Weekend Herald

Talk of an Auckland price crash overstated

- ASHLEY CHURCH OneRoof Property Commentato­r

Belief in a housing market crash in Auckland is a bit like believing in the Loch Ness Monster. Despite no objective evidence that Nessie actually exists — there are still many thousands of people who want the myth to be true.

It doesn’t take much to whip the promoters of an Auckland crash into a frenzy with the slightest downward variation in median house prices or change in the internatio­nal climate. This time, it’s the drop in house prices across the Tasman, with the claim that Sydney is crashing and surely Auckland will follow.

An objective look at the median house price graphs for Auckland and Sydney since 1992 actually show a remarkable degree of similarity — even down to the price blips following the Asian Tiger and GFC downturns.

If Auckland does follow Sydney — the news isn’t good.
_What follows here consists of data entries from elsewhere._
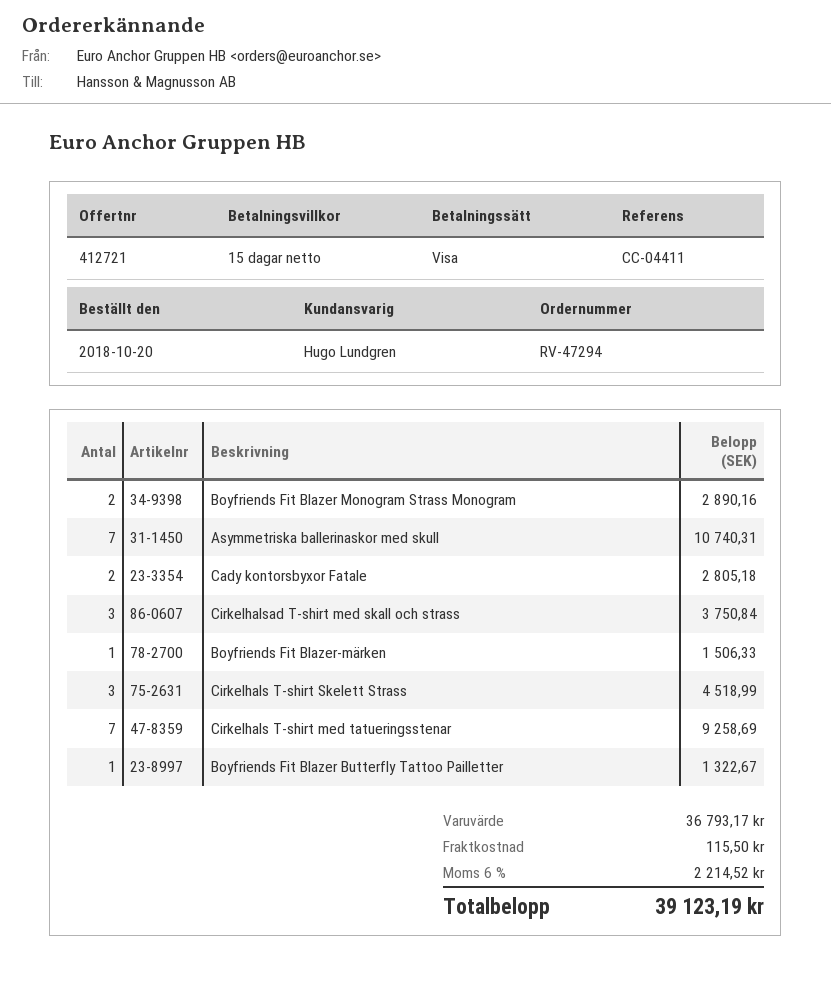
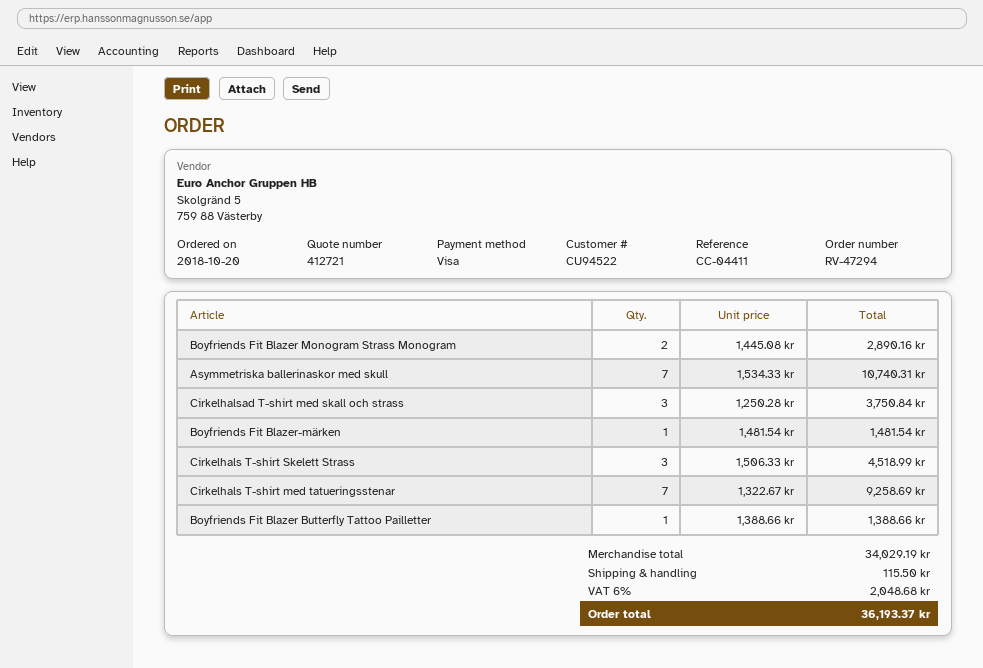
Cady kontorsbyxor Fatale: 2 for 2805.18 -> none
Boyfriends Fit Blazer-märken: 1 for 1506.33 -> 1 for 1481.54
Boyfriends Fit Blazer Butterfly Tattoo Pailletter: 1 for 1322.67 -> 1 for 1388.66
subtotal: 36793.17 -> 34029.19
tax: 6% = 2214.52 -> 6% = 2048.68
total: 39123.19 -> 36193.37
House values in Sydney are down 11.5 per cent over the past 12 months. In fact, every Aussie capital city, bar Hobart, reported a fall in house values. There is also evidence that regional property markets, which until now have held their values, are softening.

So, surely it’s time for Auckland home owners to panic? Well, not so fast.
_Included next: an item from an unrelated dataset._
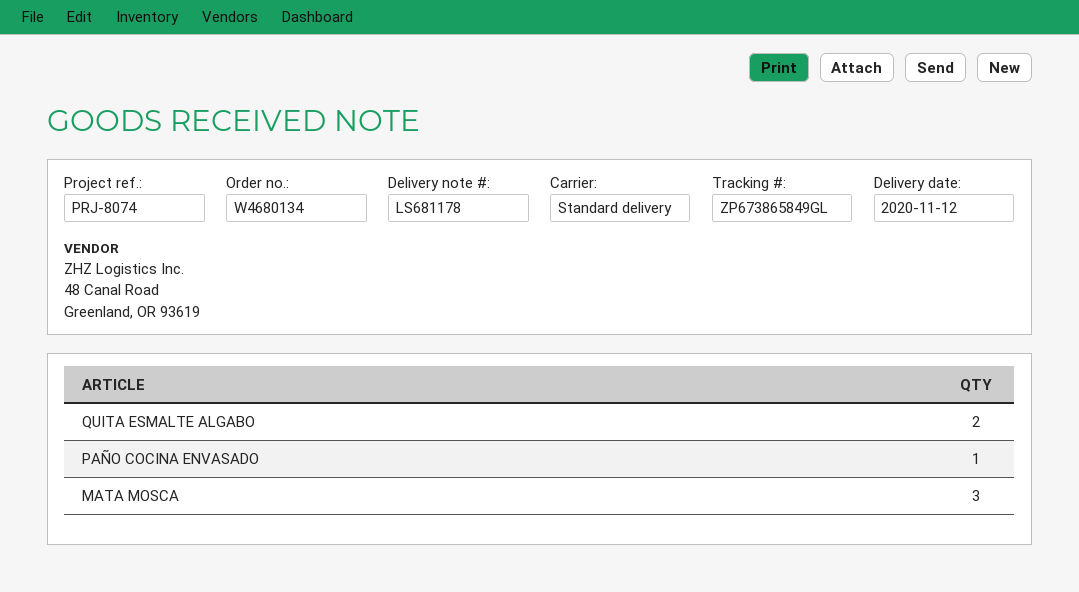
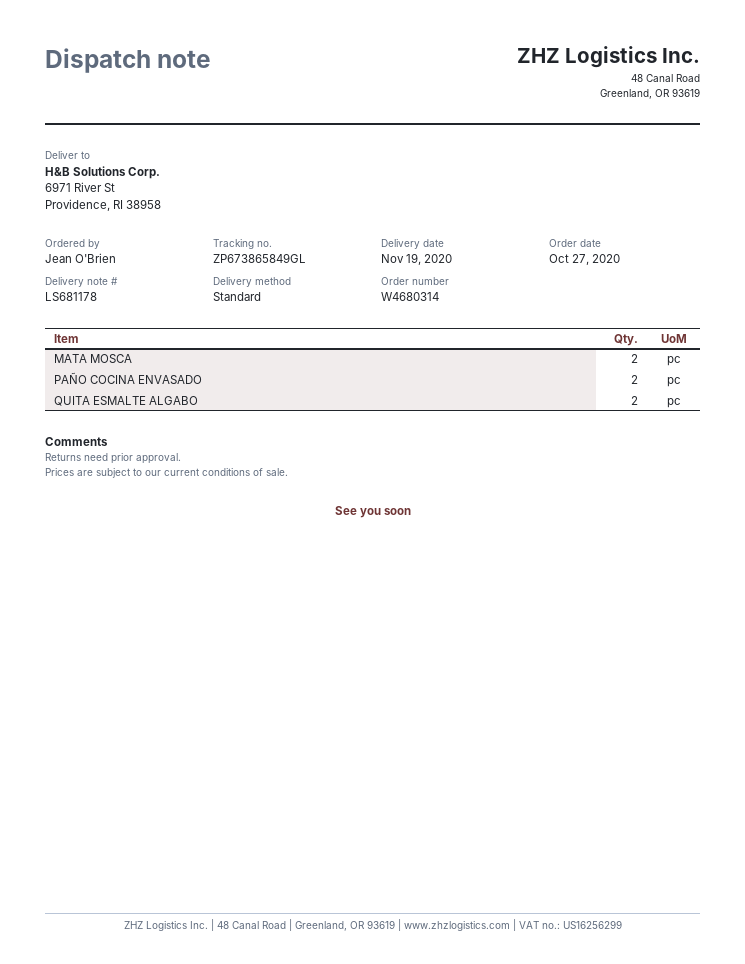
order number: W4680134 -> W4680314
delivery date: 2020-11-12 -> 2020-11-19
PAÑO COCINA ENVASADO: 1 -> 2
MATA MOSCA: 3 -> 2

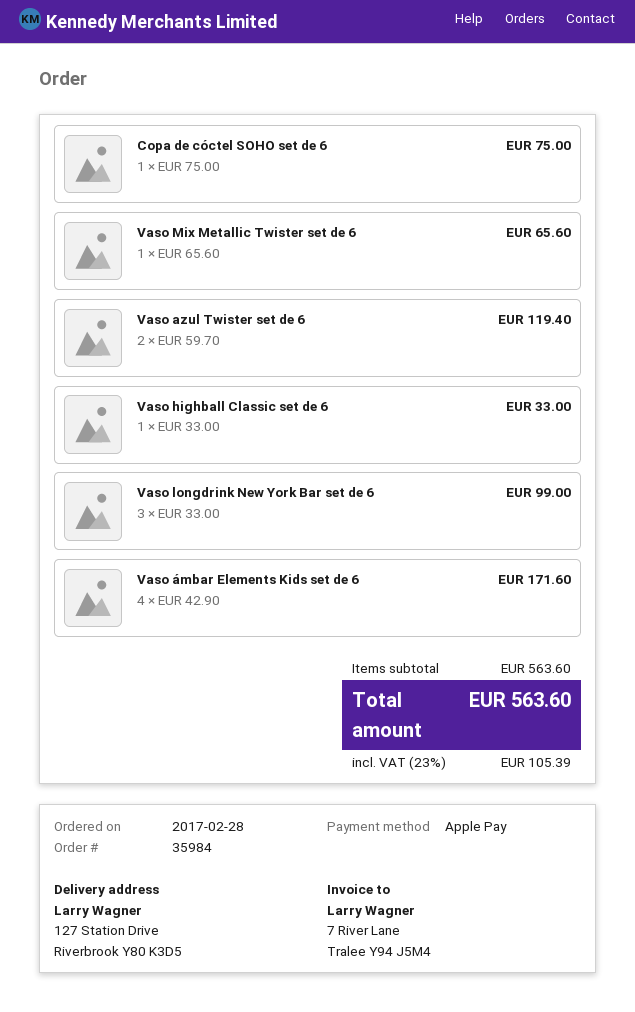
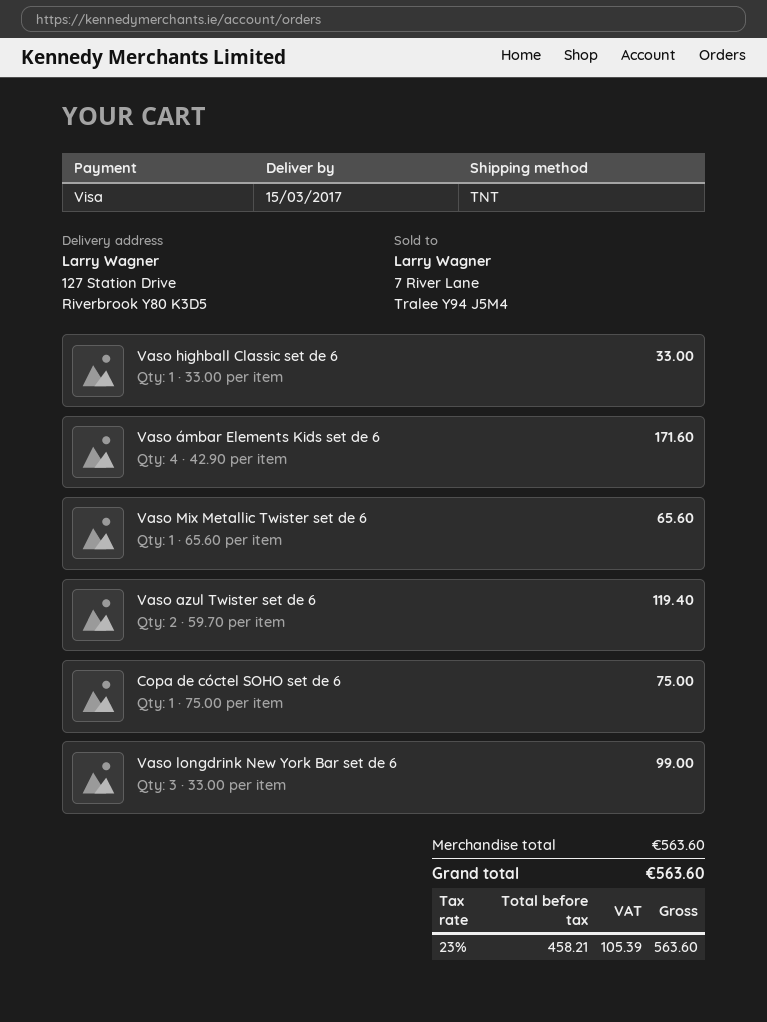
payment method: Apple Pay -> Visa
Firstly, Auckland doesn’t actually follow the Sydney market — it mirrors it — meaning that the two markets have generally experience­d the same trends at much the same time, rather than one following the other. This shouldn’t surprise us as both markets are affected by the same internatio­nal and financial drivers and generally react to them in the same way. That’s important because — unlike Sydney — the drop in Auckland median prices over the past 12 months has been negligible — just 2.2 per cent — meaning something is affecting the Auckland market which is different to Sydney.

Secondly, even 11.5 per cent isn’t a crash — in my view; a ‘crash’ would be a drop in median house prices exceeding 20 per cent and which stayed with us for several years.
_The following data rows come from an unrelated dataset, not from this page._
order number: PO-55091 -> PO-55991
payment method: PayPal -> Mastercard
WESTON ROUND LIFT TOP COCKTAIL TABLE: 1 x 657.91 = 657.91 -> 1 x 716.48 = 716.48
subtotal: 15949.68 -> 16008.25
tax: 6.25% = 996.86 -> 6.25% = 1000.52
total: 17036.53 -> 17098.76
That hasn’t happened to either Sydney or Auckland since the mid seventies. Yes, prices in Auckland dipped in 1998 after the Asian Financial Crisis, bottoming out at 6.6 per cent, and again after the GFC in 2008 bottoming out at 8.6 per cent, with both dips lasting for a little over a year. But these dips both followed booms which saw house prices roughly double — and the same is true of the Auckland market in 2019.

In my view an Auckland crash is highly unlikely and prices will start to go up again by around 2021.